There are multiple options but there is no reference to law being one of many you can select from on page 88 or 89 of the PHB, so quoting the relevant passage might be necessary.

“GM DarkLightHitomi” wrote:
I think you've got it backwards here. The definition I provide means you do not need to make rulings except in edge cases.

And defining the two extremes and leaving the broad middle ground undefined makes the middle ground a big swarming mass of Edge cases.

“GM DarkLightHitomi” wrote:
That said, even the core 3e rules explicitly tell you to make rulings for individual characters when appropriate, even to the point of customized classes for specific character concepts, with examples.

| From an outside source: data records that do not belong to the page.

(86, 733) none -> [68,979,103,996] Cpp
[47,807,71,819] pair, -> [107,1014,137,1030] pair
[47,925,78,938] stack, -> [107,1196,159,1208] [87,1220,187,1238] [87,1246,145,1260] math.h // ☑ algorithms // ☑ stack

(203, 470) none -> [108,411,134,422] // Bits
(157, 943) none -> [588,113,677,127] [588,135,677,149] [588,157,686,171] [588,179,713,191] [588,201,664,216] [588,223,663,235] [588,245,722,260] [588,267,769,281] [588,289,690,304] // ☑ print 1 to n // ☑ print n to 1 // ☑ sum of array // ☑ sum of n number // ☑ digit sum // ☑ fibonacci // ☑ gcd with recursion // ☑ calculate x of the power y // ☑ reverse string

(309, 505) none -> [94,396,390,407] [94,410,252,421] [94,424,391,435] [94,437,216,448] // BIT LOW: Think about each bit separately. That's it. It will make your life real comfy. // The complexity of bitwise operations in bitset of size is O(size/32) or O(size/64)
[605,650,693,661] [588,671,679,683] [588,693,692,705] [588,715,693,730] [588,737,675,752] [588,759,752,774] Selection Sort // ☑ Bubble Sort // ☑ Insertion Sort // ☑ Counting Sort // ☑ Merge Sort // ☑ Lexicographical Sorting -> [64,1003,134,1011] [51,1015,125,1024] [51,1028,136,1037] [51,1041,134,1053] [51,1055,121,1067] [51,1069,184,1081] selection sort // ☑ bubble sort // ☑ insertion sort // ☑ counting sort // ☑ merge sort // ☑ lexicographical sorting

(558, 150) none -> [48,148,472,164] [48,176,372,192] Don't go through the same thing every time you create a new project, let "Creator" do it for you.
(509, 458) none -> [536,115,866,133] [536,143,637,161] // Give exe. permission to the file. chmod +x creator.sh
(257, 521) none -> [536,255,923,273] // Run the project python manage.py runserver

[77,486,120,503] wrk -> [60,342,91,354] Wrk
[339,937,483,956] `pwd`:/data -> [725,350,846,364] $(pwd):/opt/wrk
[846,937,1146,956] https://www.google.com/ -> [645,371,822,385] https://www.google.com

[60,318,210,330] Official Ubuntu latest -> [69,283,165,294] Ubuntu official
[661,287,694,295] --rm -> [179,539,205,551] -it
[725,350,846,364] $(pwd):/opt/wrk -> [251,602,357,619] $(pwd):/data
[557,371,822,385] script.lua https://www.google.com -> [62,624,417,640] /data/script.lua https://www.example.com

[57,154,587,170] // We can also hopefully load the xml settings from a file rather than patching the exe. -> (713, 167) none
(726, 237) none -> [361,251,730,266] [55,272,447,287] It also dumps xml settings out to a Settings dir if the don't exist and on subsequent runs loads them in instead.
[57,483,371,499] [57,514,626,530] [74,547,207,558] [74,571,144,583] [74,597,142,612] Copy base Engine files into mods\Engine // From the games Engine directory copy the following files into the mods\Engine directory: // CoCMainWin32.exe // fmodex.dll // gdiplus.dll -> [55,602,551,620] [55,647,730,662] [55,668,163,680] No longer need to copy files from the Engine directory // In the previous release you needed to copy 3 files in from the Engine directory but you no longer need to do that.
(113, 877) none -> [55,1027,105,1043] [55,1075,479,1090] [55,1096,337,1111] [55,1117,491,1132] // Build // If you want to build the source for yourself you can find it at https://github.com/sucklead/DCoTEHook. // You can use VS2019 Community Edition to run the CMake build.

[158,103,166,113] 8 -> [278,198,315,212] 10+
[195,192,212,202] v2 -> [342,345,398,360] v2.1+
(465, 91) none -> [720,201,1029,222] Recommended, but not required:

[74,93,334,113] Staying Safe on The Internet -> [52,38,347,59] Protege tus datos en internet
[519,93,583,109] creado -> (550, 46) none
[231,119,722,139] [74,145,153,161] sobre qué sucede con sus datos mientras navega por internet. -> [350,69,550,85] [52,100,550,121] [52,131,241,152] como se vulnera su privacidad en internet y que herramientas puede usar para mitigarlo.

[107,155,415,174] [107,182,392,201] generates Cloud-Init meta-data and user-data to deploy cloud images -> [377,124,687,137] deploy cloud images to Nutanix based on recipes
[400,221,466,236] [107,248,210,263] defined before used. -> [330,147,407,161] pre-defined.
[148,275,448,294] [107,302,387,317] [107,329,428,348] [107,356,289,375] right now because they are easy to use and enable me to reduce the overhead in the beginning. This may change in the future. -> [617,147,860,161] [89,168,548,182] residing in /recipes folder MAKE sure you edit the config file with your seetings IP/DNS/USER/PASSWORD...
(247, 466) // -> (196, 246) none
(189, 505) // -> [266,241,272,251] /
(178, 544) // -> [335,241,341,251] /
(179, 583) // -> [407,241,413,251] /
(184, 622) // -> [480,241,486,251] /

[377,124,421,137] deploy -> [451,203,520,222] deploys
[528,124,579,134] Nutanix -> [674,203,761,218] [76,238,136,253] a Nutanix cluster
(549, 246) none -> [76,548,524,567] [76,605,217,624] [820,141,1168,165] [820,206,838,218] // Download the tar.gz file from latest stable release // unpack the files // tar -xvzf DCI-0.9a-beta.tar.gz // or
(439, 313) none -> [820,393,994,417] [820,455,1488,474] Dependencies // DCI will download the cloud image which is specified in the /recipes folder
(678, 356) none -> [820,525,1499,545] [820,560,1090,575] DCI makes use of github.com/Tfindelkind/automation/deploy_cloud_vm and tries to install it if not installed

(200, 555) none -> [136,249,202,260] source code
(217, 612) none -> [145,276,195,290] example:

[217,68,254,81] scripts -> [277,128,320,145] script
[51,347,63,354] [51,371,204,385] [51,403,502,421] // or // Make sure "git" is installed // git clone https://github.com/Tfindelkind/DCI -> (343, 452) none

A revision that requires you to make more custom rulings makes the game better how?

Quote:
Players won't be interested in playing 99% of that population though. They will stick with the odd characters, the unique and special ones, because those are the interesting ones, but it is still useful to know where character stands in regards to the norm.

The sheer volume of other players I’ve played with who built a character who was one or more stripe or neutral would disagree with that assessment. That is of course just my experience.

Quote:
Also, a GM is always needing to make up new NPCs on the fly, and rolling 3d6 for each alignment axis, and knowing what that means, provides a quick thing...

Creating a table to have them roll off would be just as quick without creating an incredibly muddy alignment system.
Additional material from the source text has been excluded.